[MLton] The bool array/vector performance bug

Tue Nov 4 19:35:09 PST 2008

On Tue, 4 Nov 2008, Vesa Karvonen wrote:
> On Mon, Jun 2, 2008 at 1:30 AM, Matthew Fluet <fluet at tti-c.org> wrote:
>> On Sat, 31 May 2008, Vesa Karvonen wrote:
>
> Indeed.  I would bet that accessing 32-bit elements on a modern 32-bit
> processor is only faster when it hits the L1 cache and even then the
> difference is likely to be minimal (if any).  I would not be surprised
> to see that it would actually improve overall performance to
> essentially always pack booleans as 1 bit elements in memory
> representations (not just in arrays).  It doesn't cost many extra
> instructions to test/set a bit (when properly optimized) rather than a
> byte/word and the savings in cache space (and even in time spent doing
> GC) could be significant.

I'm not convinced that 1 bit booleans in non-array objects would save that 
much on GC time (by saving object space).  All objects need to be at least 
4byte aligned, so one would need to have an object with more than 4 
booleans to be more space efficient with 1 bit booleans than with 8bit 
booleans.

>>> - don't allow ML bool in the FFI, but do
>>> - allow C Bool ("C_Bool.t") in the FFI.
>>
>> The C_Bool structure is in the Basis Library implementation, but not
>> currently exported by c-types.mlb.  The C_Bool structure is equal to (the
>> application of the WordToBool functor to) a WordN structure, where N
>> corresponds to the target platform's size of the C-type _Bool.
>
> I think that for the purpose of writing portable code it would make
> sense to export C_Bool regardless of whether the ML bool
> representation is changed.

Sure, though I don't believe that the C _Bool type is used much in 
standard headers.

> Given a set of alternatives ways to improve the ML bool representation
> (the goal), it makes sense to pick an alternative that also allows (or
> encourages) one to write portable code.  Clearly divorcing ML bool
> from C bool does that.  The choice of ML bool representation could
> then be done freely.  It could theoretically even be a compiler switch
> (-default-type {bool1, bool8, bool16, bool32, bool64}).

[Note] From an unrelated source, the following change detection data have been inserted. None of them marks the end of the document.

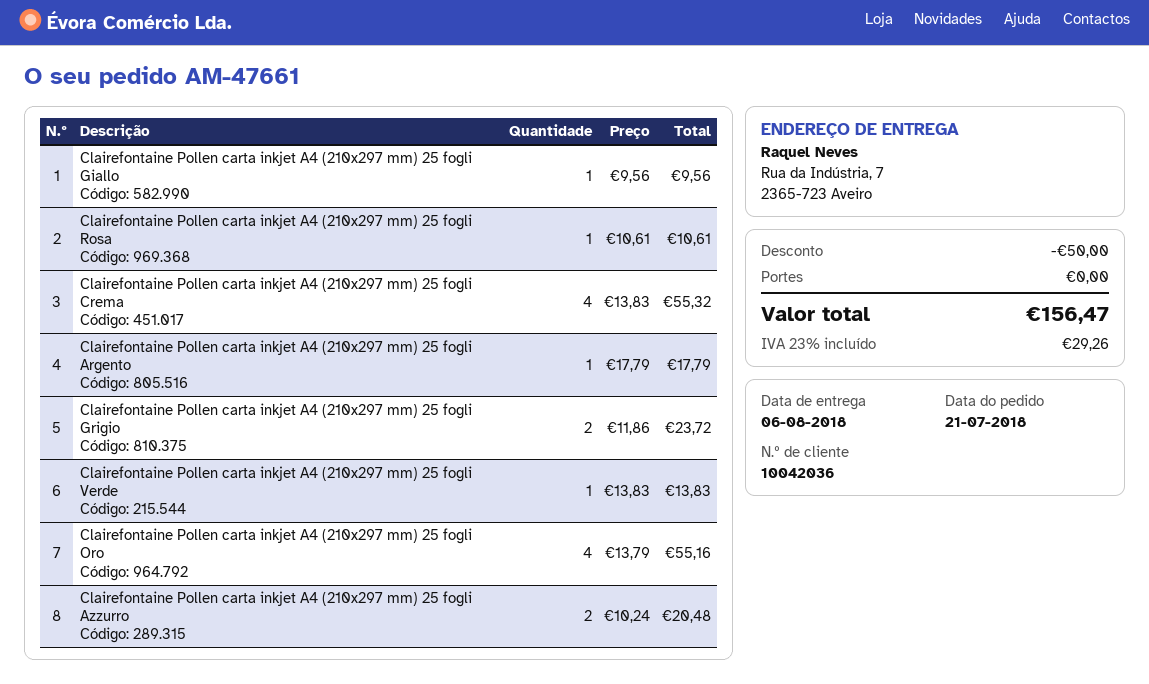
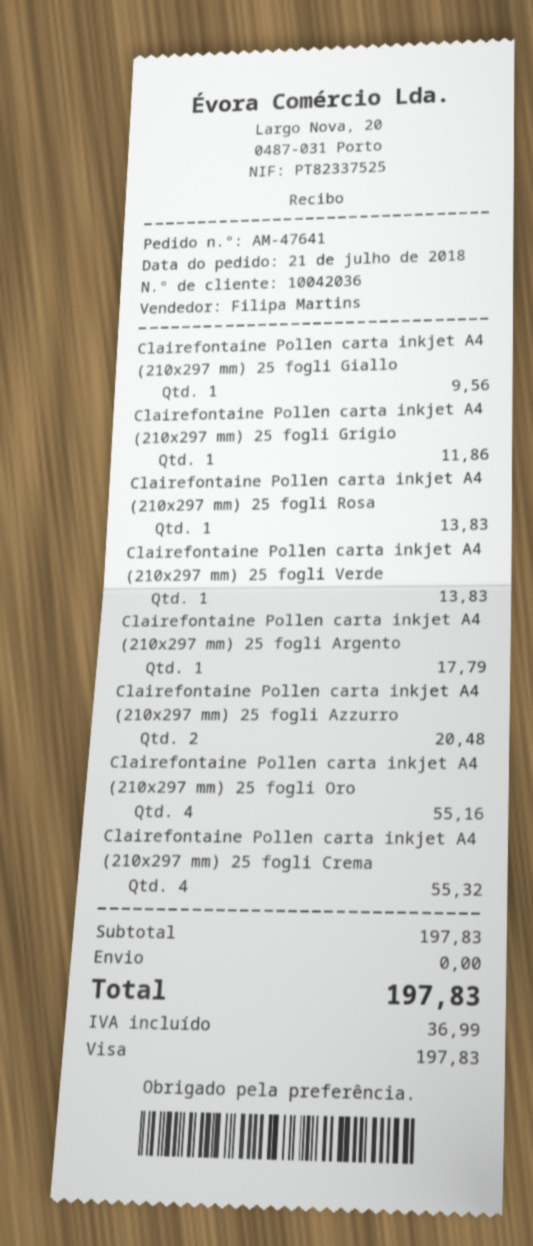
order number: AM-47661 -> AM-47641
Clairefontaine Pollen carta inkjet A4 (210x297 mm) 25 fogli Rosa: 1 for 10.61 -> 1 for 13.83
Clairefontaine Pollen carta inkjet A4 (210x297 mm) 25 fogli Grigio: 2 for 23.72 -> 1 for 11.86
discount: 50.00 -> none
tax: 29.26 -> 36.99
total: 156.47 -> 197.83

Agreed, that it would be good to allow/encourage portable code.

>> One other item is the handling of primitives that return boolean values.
>> Some of these primitives are not implemented by the codegens (e.g., the x86
>> codegen doesn't implement Word64_{equal,lt}), and so are turned into C
>> functions (in <src>/mlton/codegen/ssa-to-rssa.fun).  (This is why they are
>> declared in <src>/runtime/gen/basis-ffi.def.)  If the C functions do not
>> return values in the same representation as that of an ML bool, then you
>> will need to insert some coercion, either a word-size coercion or an
>> explicit test against 0.
>
> Hmm... What would be the best way to fix this?  These are somewhat
> special in that they are really a part of the runtime/compiler and can
> be changed at will if/when the bool representation is changed and I
> wouldn't want to add extra overhead to them.

I don't think there is any way to "fix" this other than to make sure that 
the C functions that implement conditional primitives agree with the 
compiler on the representation of booleans, or insert coercions.

Here are some other thoughts.  There is a long-standing tension/debate on 
whether conditionals should be value-producing or control-flow-producing. 
MLton currently takes a value-producing view of (most) conditionals (the 
exception being the checked-arithmetic primitives); that is, the Word32 
equality primitive is used like:

     x_5: bool = Word32_equal (x_2, global_1)

Under the control-flow-producing view, it would be used like:

     if Word32_equal (x_2, global_1) then L1 () else L2 ()

where the primitive is a transfer (the "if-then-else" being 
pretty-printing sugar).  Note that the two views are equivalent, in the 
sense that one can always convert a value to control-flow:

     x_5: bool = Word32_equal (x_2, global_1)
     case x_5 of true => L1 () | false => L2 ()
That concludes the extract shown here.